Modification records
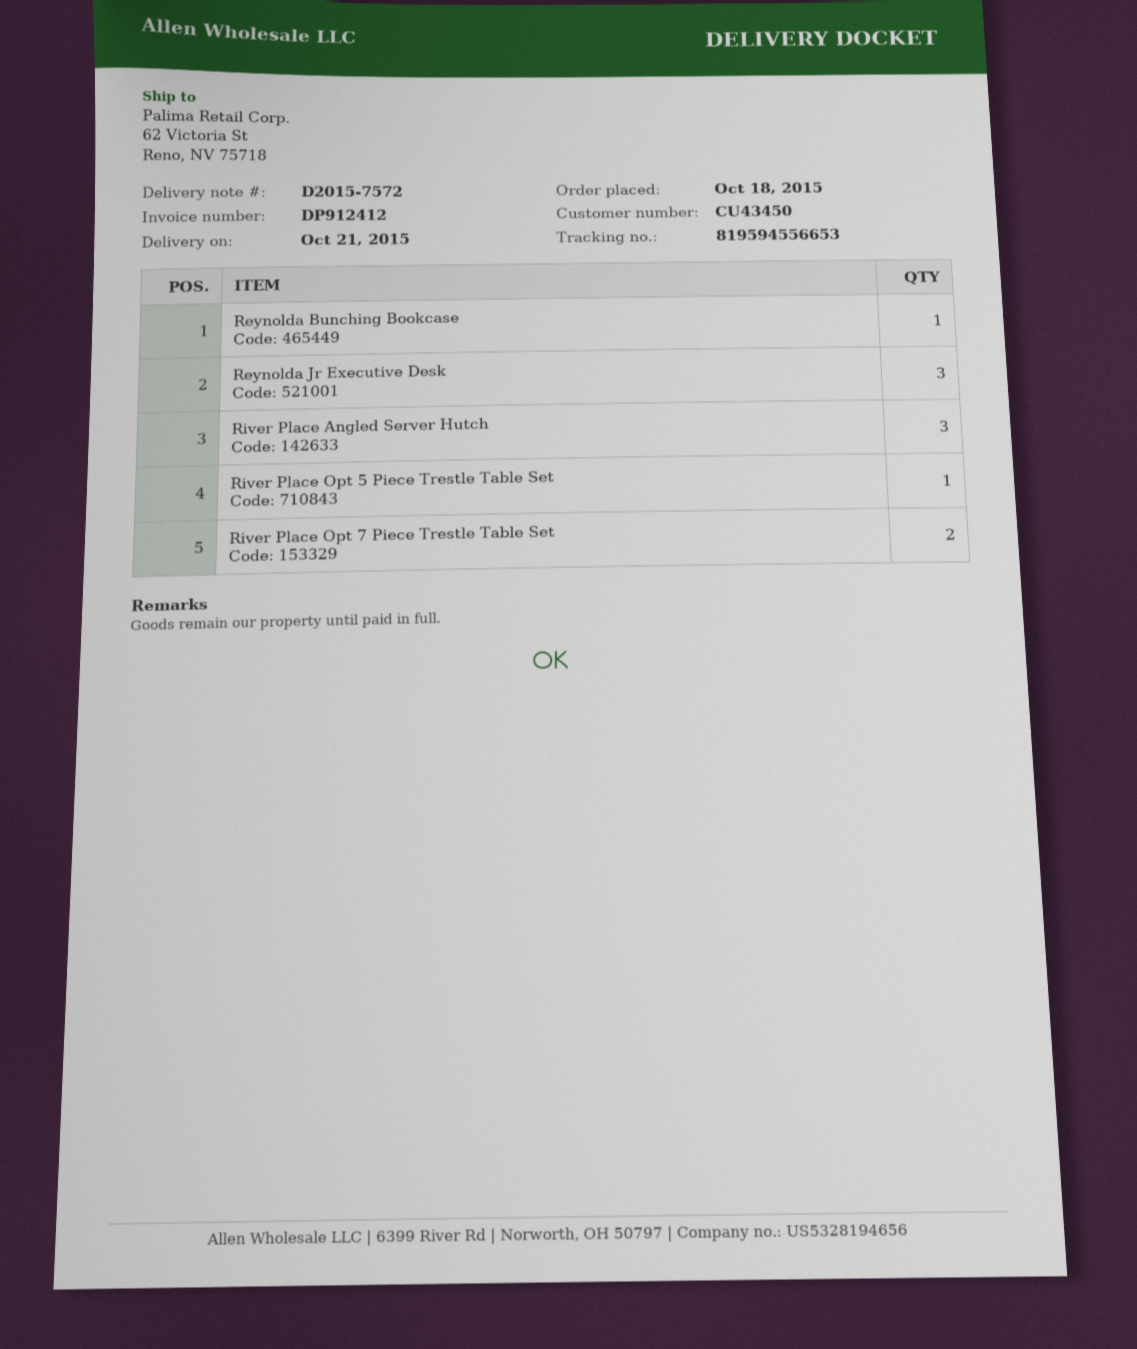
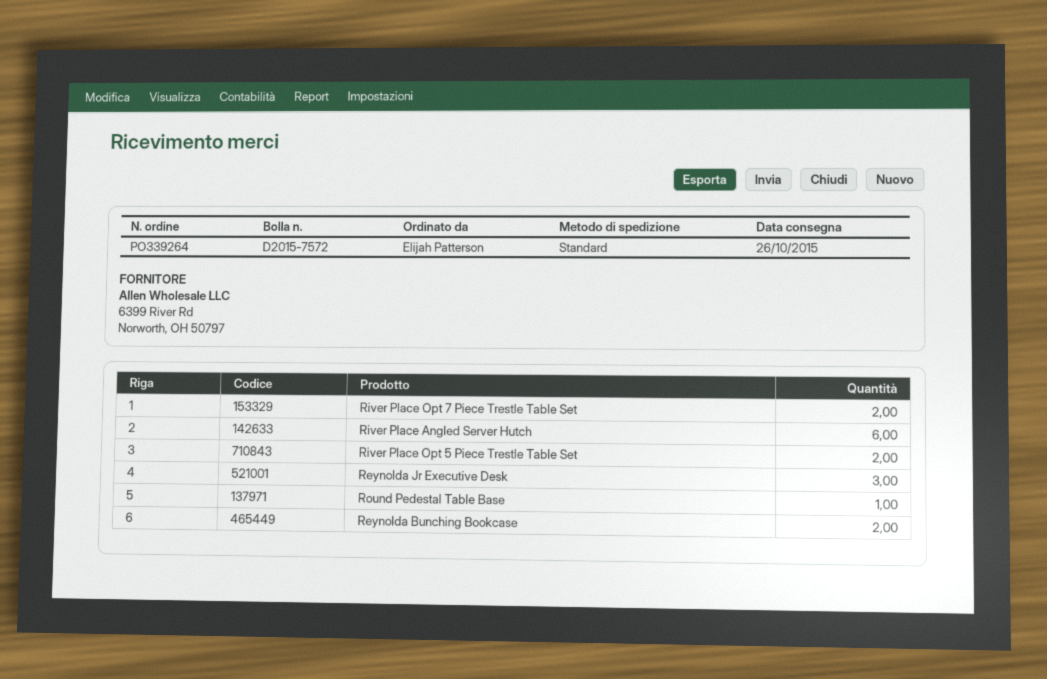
delivery date: 2015-10-21 -> 2015-10-26
Reynolda Bunching Bookcase: 1 -> 2
River Place Angled Server Hutch: 3 -> 6
River Place Opt 5 Piece Trestle Table Set: 1 -> 2
Round Pedestal Table Base: none -> 1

PROBLEM - In the copy, no picture may appear; the records themselves must be output exactly.

TASK RESPONSE -
delivery date: 2015-10-21 -> 2015-10-26
Reynolda Bunching Bookcase: 1 -> 2
River Place Angled Server Hutch: 3 -> 6
River Place Opt 5 Piece Trestle Table Set: 1 -> 2
Round Pedestal Table Base: none -> 1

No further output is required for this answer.